On the Relevance of the Classical Testing Pyramid

Table of Contents

Looking at an Ancient Structure

TL;DR #

The classical testing pyramid focuses on the cost of writing, running, and maintaining tests, which is a narrow and single-minded perspective not adapted to today’s technology landscape.

In the second part of this series, I stress the importance of focusing on testing actual requirements, behavior, use-cases, and not implementation details like methods and classes.

Yet things aren’t merely as simple as that. Through shedding new light on the classical testing pyramid, this article will challenge long-held testing dogmas, advocating for a paradigm shift that better aligns with the complexities and nuances of contemporary software ecosystems

A short history lesson #

Most developers are familiar with the concept of the testing pyramid, introduced by Mike Cohn in his book “Succeeding with Agile: Software Development Using Scrum” back in 2009. It suggests an ideal test distribution:

A solid base of unit tests
A middle layer of integration tests
A smaller top layer of end-to-end tests

The pyramid emphasizes a particular aspect of test type distribution, primarily based on the cost — in terms of time and money — associated with writing, running, and maintaining tests.

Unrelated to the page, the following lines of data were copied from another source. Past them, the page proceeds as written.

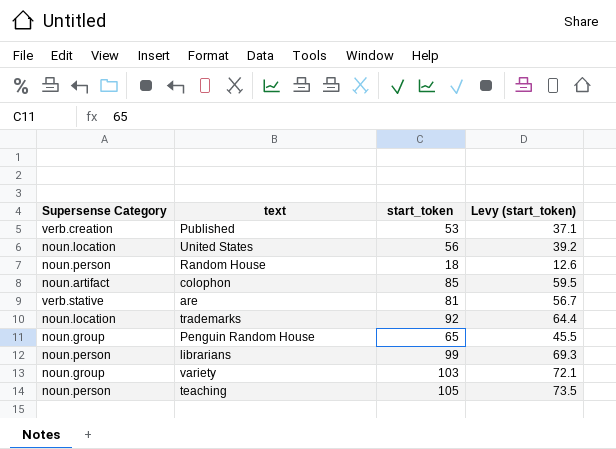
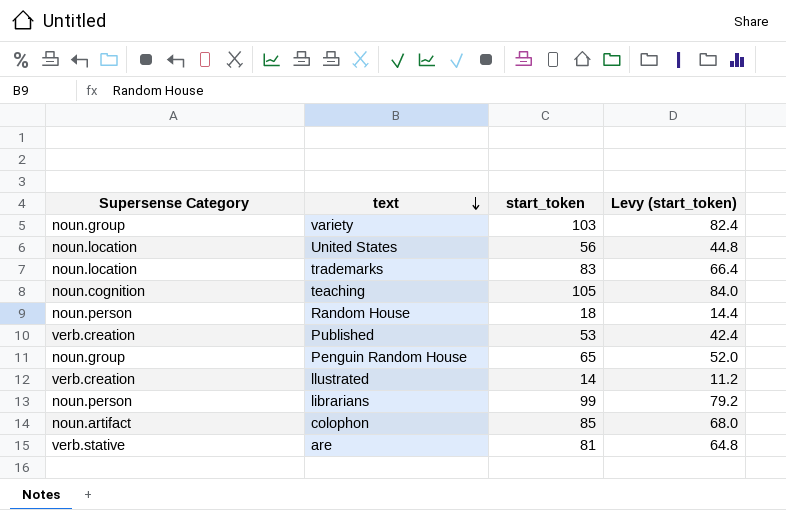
row order: none -> text descending
column Levy (start_token) | formula: [start_token] * 0.7 -> [start_token] * 0.8
trademarks | start_token: 92 -> 83
teaching | Supersense Category: noun.person -> noun.cognition
row llustrated: none -> verb.creation | 14 | 11.2

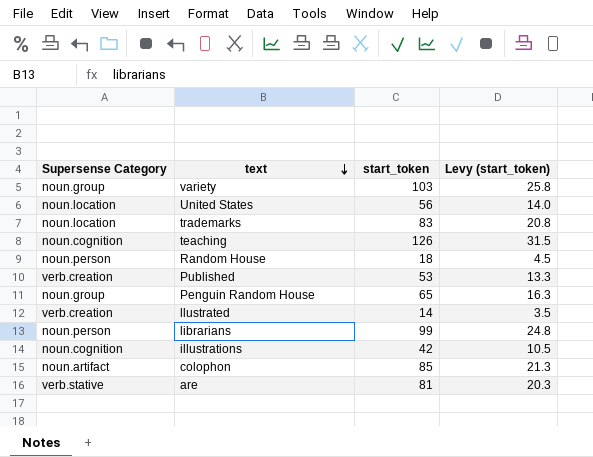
column Levy (start_token) | formula: [start_token] * 0.8 -> [start_token] * 0.25
teaching | start_token: 105 -> 126
row illustrations: none -> noun.cognition | 42 | 10.5

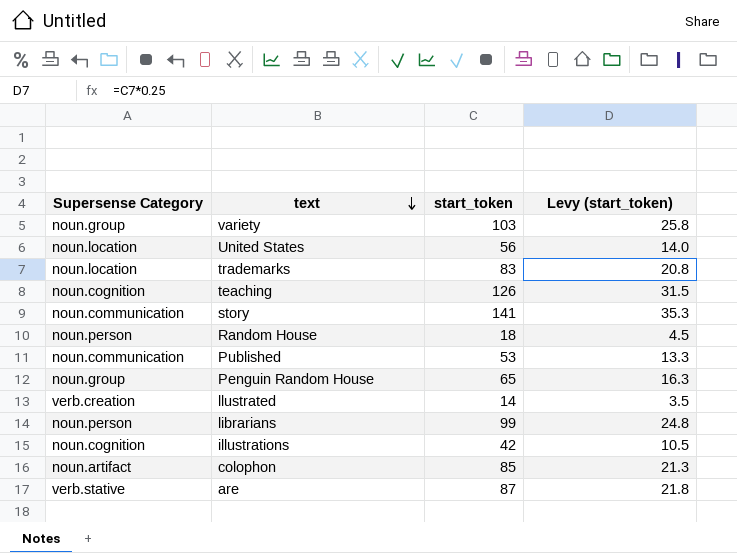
row story: none -> noun.communication | 141 | 35.3
Published | Supersense Category: verb.creation -> noun.communication
are | start_token: 81 -> 87
are | Levy (start_token): 20.3 -> 21.8

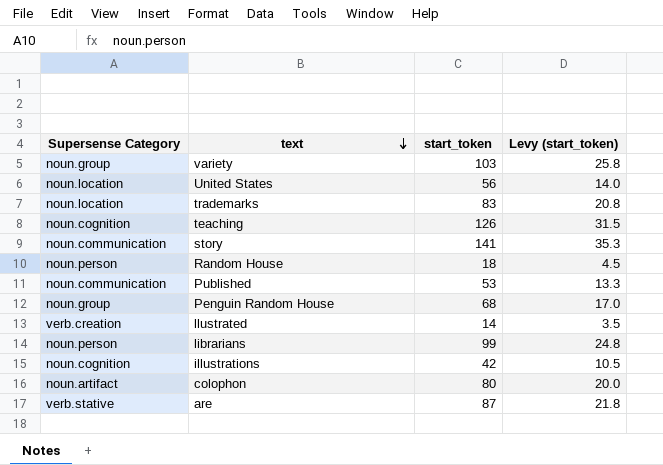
Penguin Random House | start_token: 65 -> 68
Penguin Random House | Levy (start_token): 16.3 -> 17.0
colophon | start_token: 85 -> 80
colophon | Levy (start_token): 21.3 -> 20.0

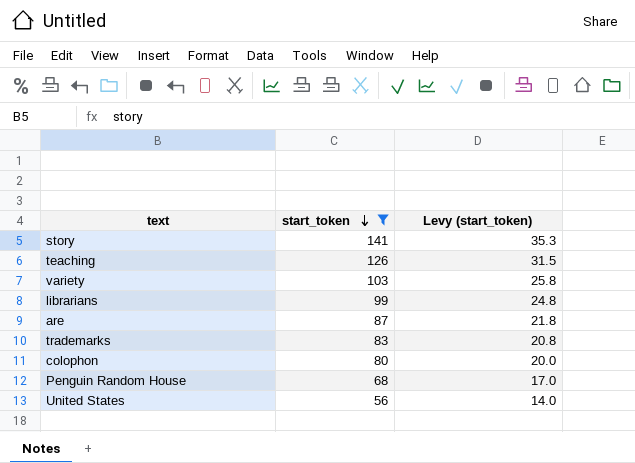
filter: none -> start_token >= 56
row order: text descending -> start_token descending
column Supersense Category | position: 1 -> none

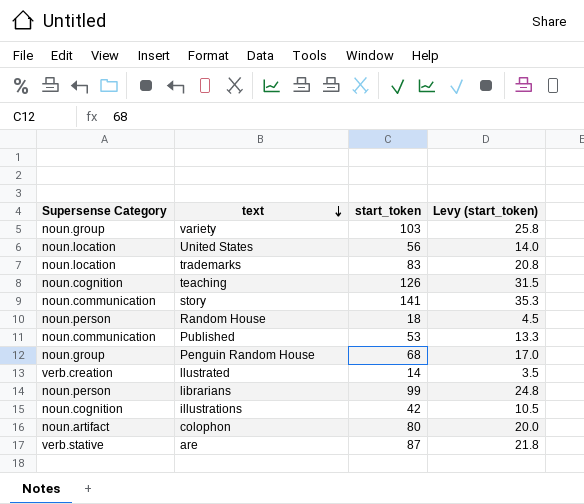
filter: start_token >= 56 -> none
row order: start_token descending -> text descending
column Supersense Category | position: none -> 1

However, it solely considers this aspect of cost distribution, overlooking other valuable factors that should also be taken into account.

Unit Tests are a Weak Foundation #

In today’s software development world, the testing pyramid’s foundation isn’t as sturdy as it once was. It’s built on the idea that having many unit tests equals a well-tested application, but this can be highly misleading. As we discussed before, the ambiguous nature of unit testing in our industry typically guides us to write numerous isolated tests, all while mocking out external dependencies. This practice eventually leads to a brittle test codebase.The focus on technical distribution steers us away from the real goal of testing behavior.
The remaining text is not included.